[Task instructions]: Whichever lines include the word "Carg", copy them as they appear in the data.

┌────────

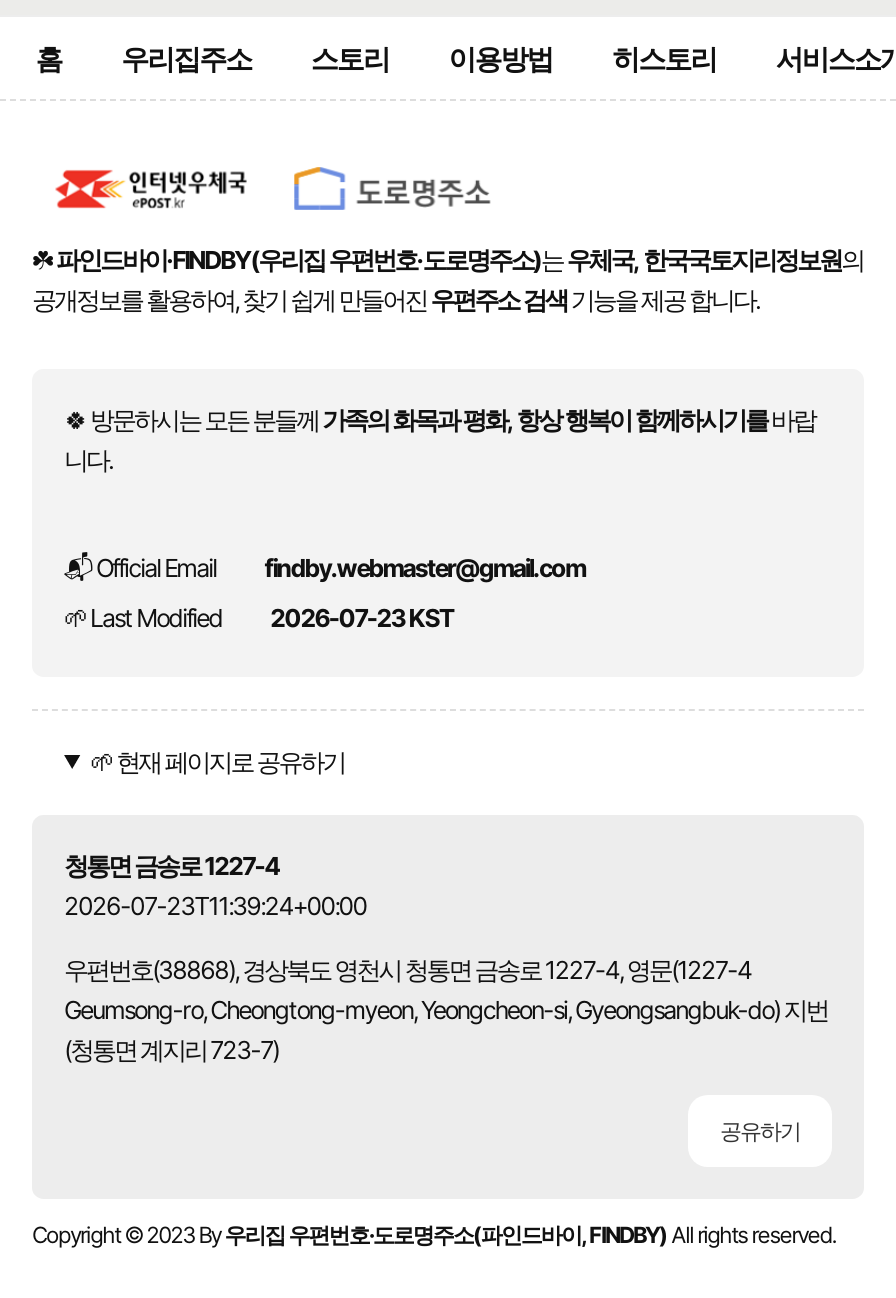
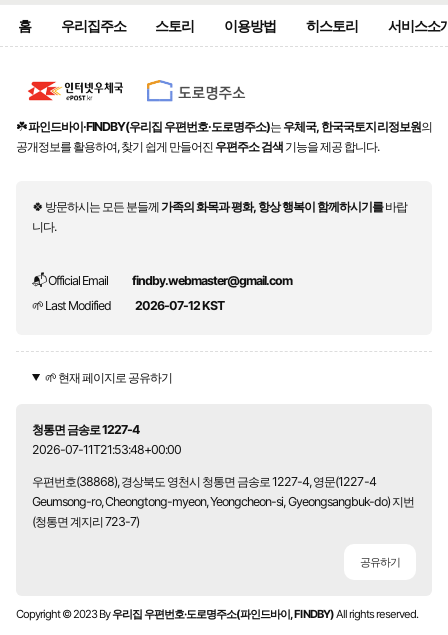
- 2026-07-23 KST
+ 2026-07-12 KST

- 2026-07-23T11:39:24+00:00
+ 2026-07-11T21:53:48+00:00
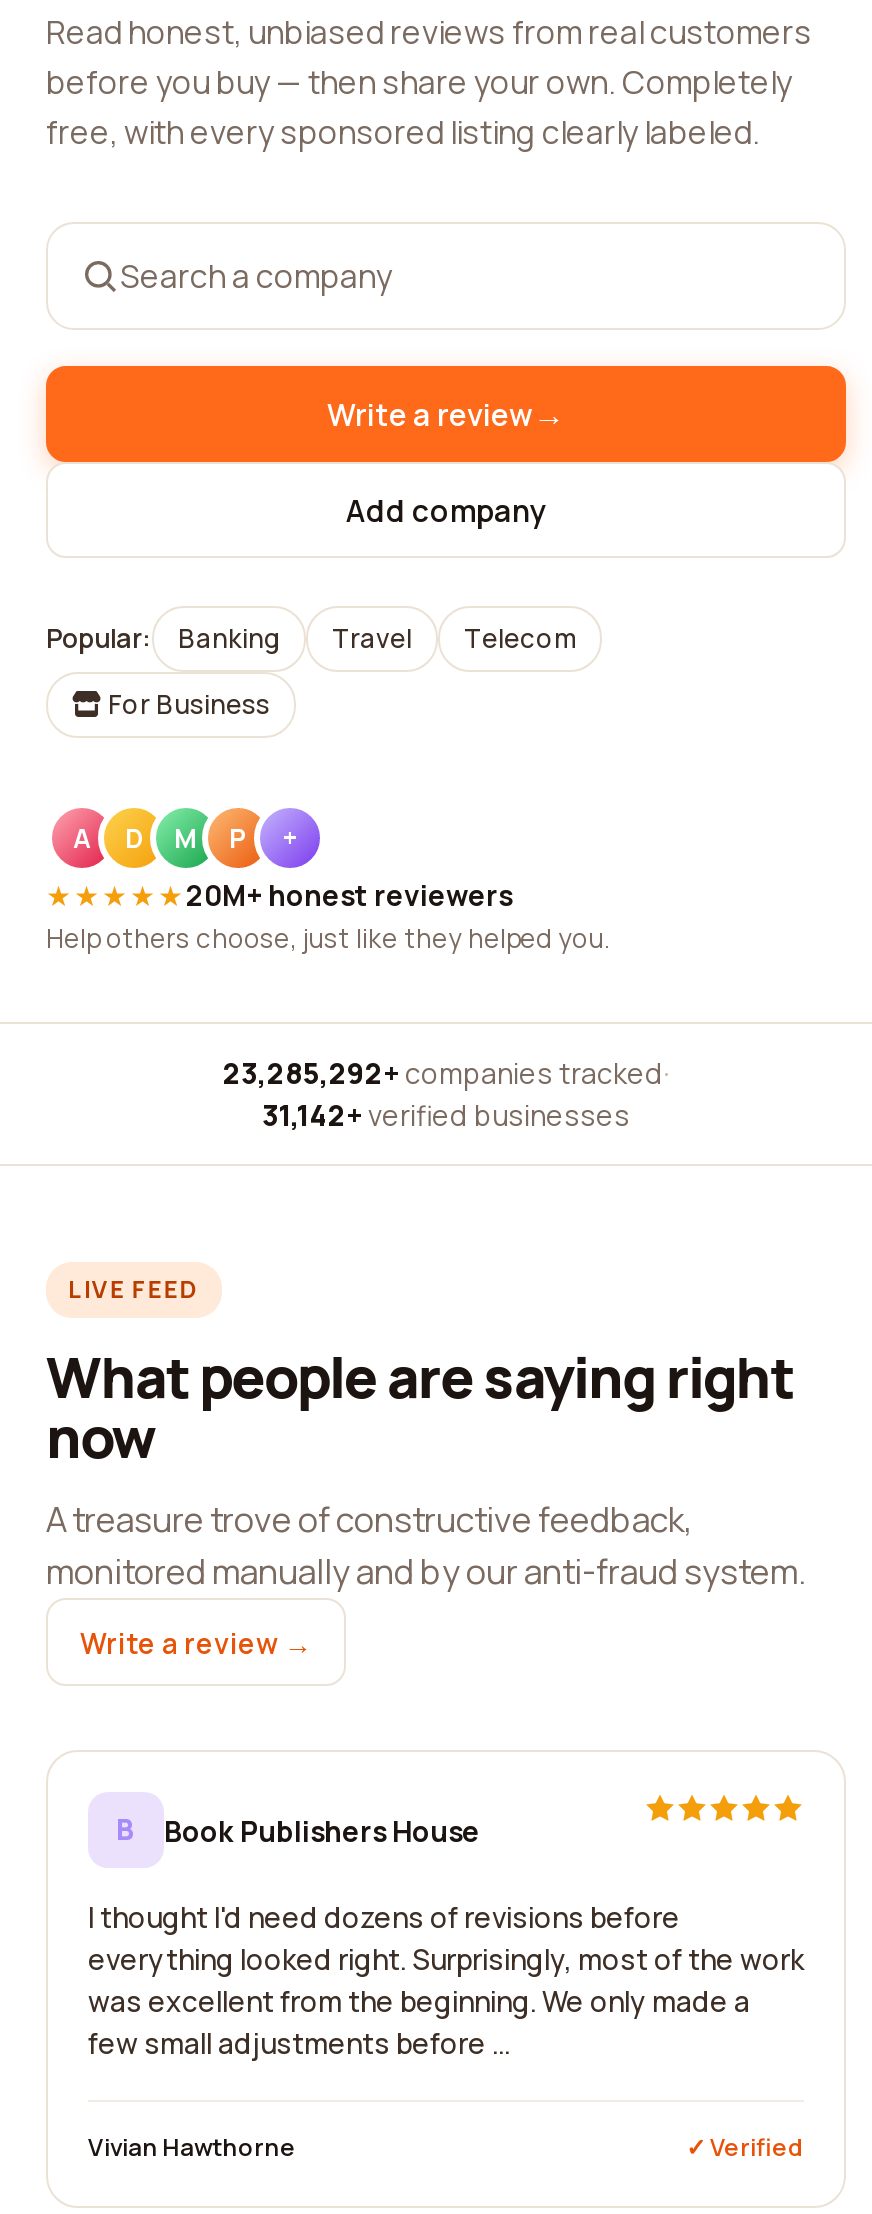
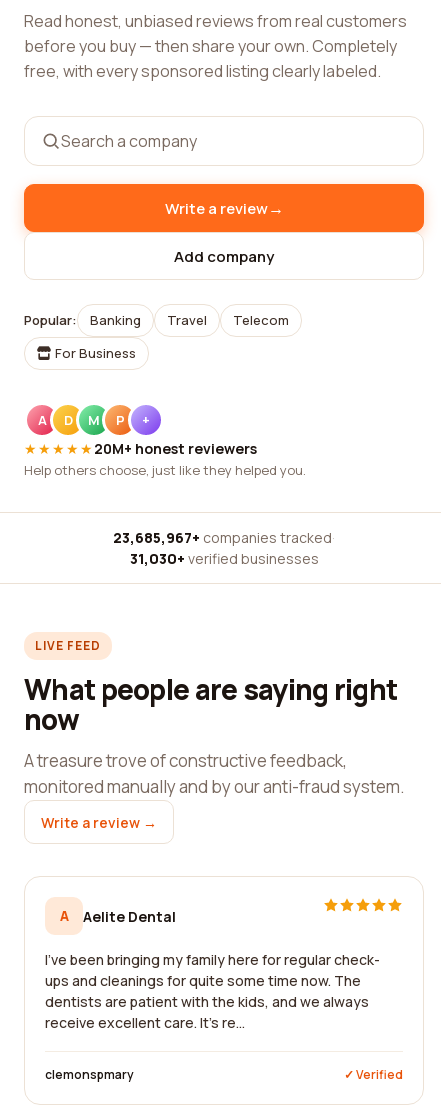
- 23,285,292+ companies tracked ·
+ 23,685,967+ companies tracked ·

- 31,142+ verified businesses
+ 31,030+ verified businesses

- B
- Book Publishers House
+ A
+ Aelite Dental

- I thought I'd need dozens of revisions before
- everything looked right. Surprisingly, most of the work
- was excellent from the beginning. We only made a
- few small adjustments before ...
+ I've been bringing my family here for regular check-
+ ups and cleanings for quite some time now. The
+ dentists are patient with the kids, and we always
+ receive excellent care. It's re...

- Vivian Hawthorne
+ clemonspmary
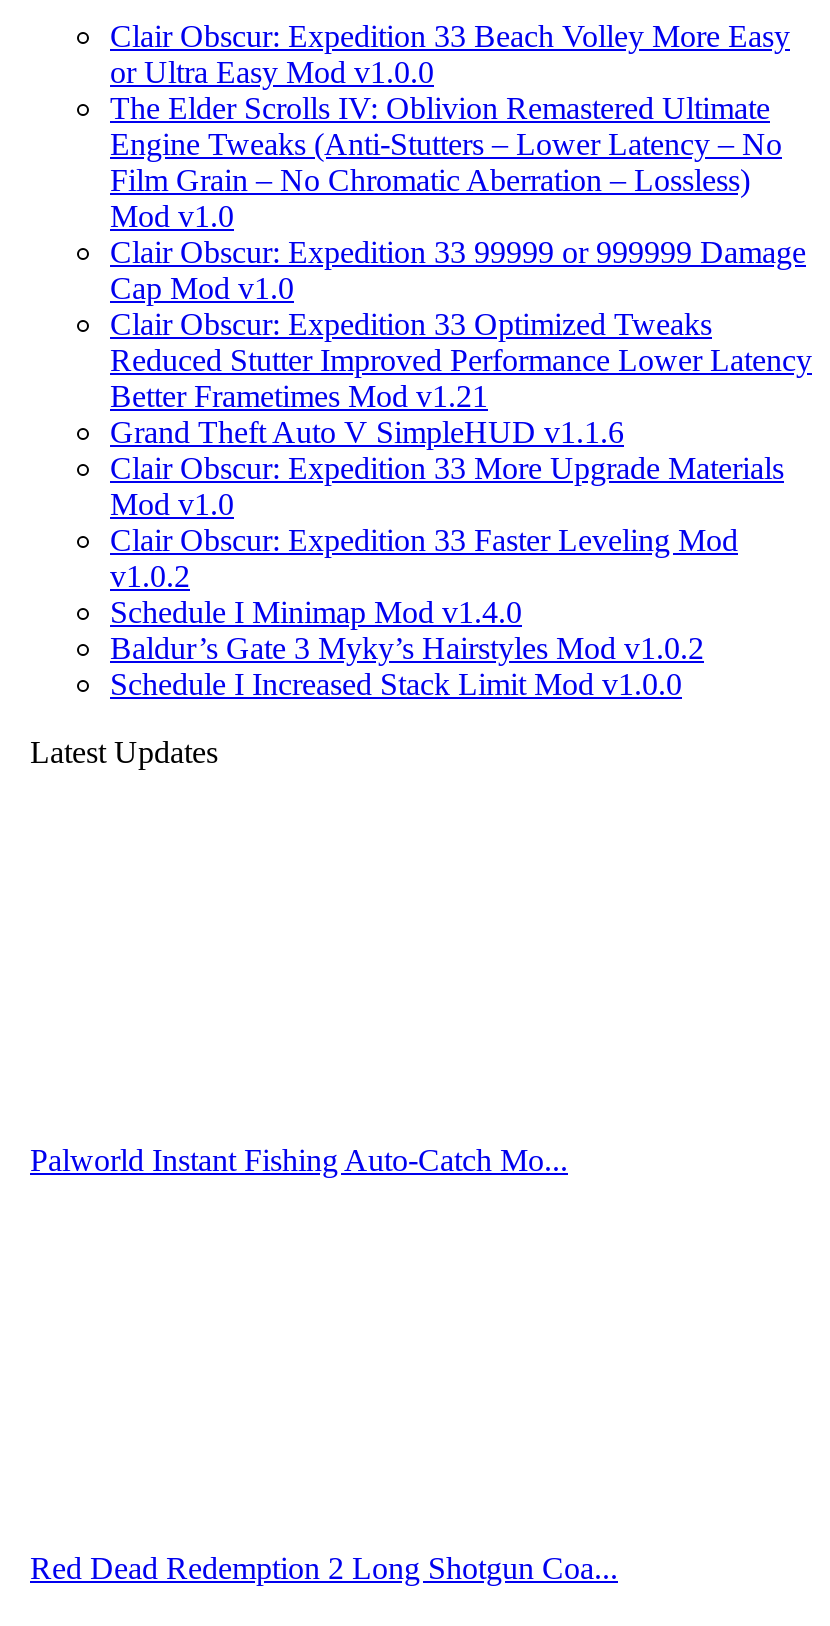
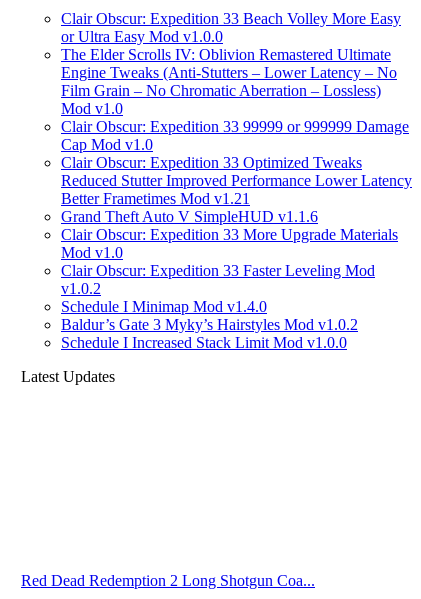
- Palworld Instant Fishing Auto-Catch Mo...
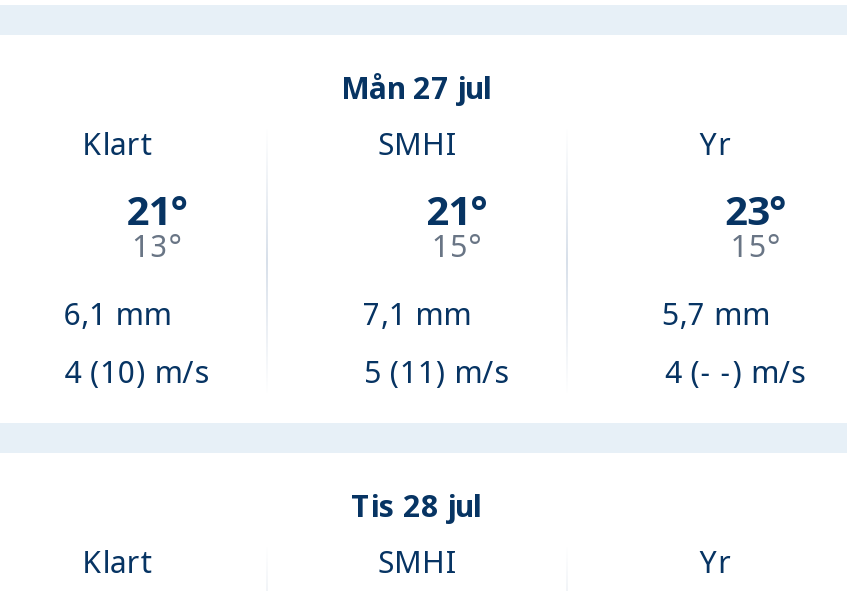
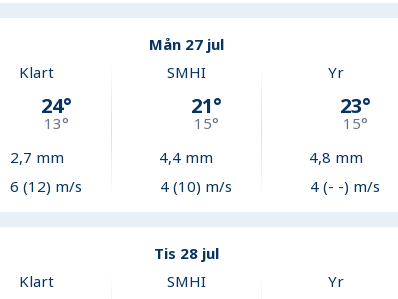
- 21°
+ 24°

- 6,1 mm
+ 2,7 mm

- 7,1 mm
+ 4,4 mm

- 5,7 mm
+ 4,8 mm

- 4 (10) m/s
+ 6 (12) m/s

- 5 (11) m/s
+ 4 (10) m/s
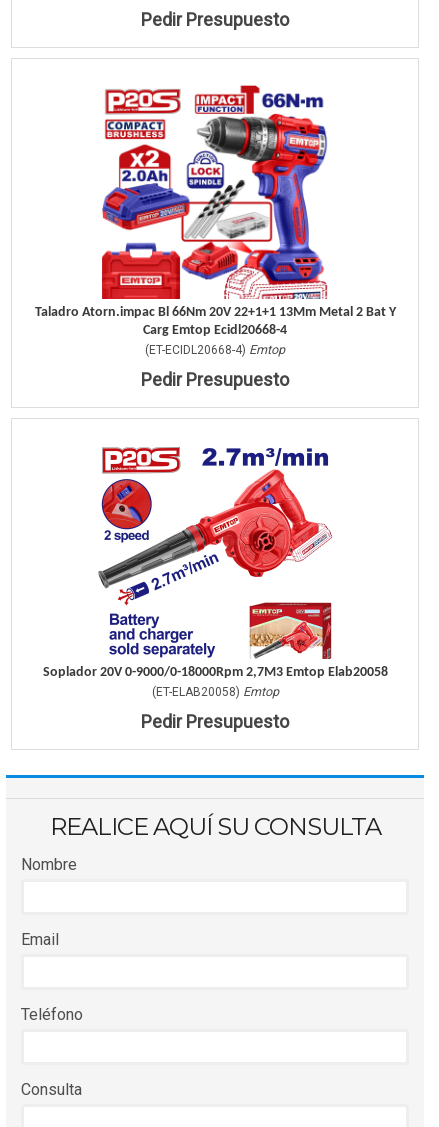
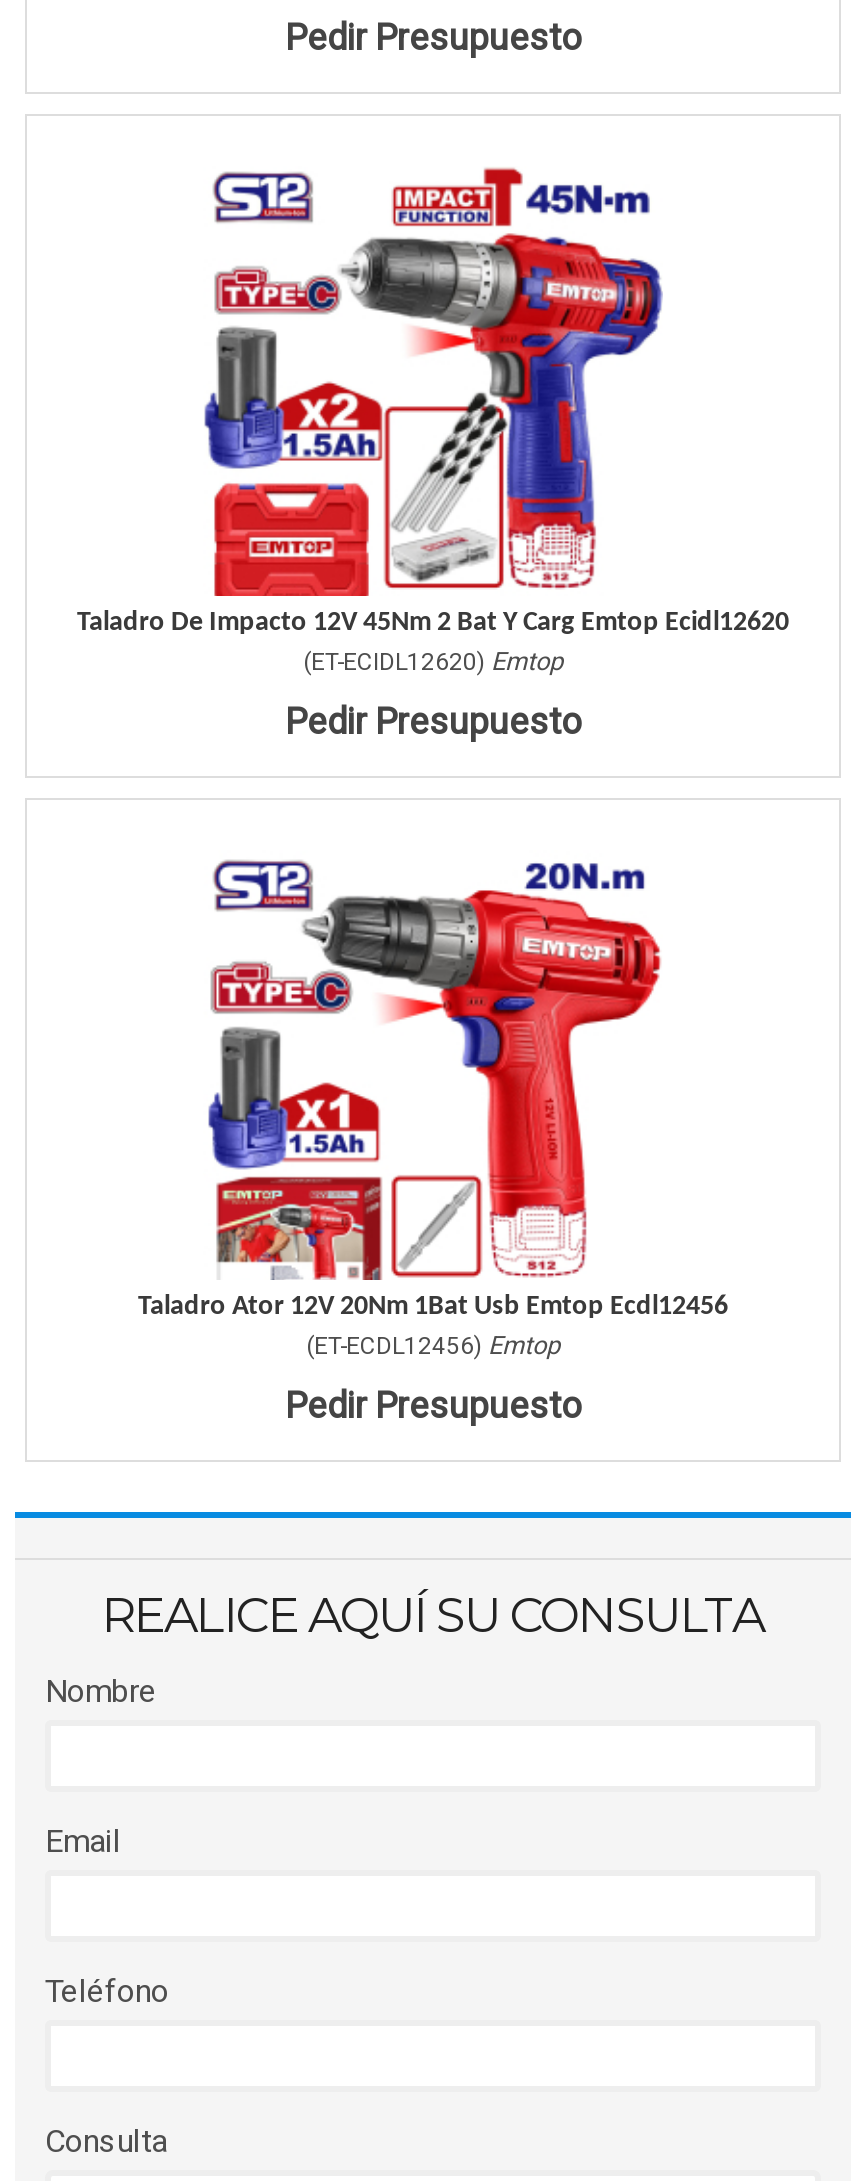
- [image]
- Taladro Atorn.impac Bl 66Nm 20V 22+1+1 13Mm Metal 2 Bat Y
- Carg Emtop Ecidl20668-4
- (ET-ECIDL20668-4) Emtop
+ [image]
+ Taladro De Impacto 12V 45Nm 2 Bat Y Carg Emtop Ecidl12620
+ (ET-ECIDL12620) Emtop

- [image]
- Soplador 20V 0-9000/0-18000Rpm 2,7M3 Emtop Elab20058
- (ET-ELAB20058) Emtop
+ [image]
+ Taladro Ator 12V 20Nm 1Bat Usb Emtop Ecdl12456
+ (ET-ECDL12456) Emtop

└────────

[Answer space]:
- Carg Emtop Ecidl20668-4
+ Taladro De Impacto 12V 45Nm 2 Bat Y Carg Emtop Ecidl12620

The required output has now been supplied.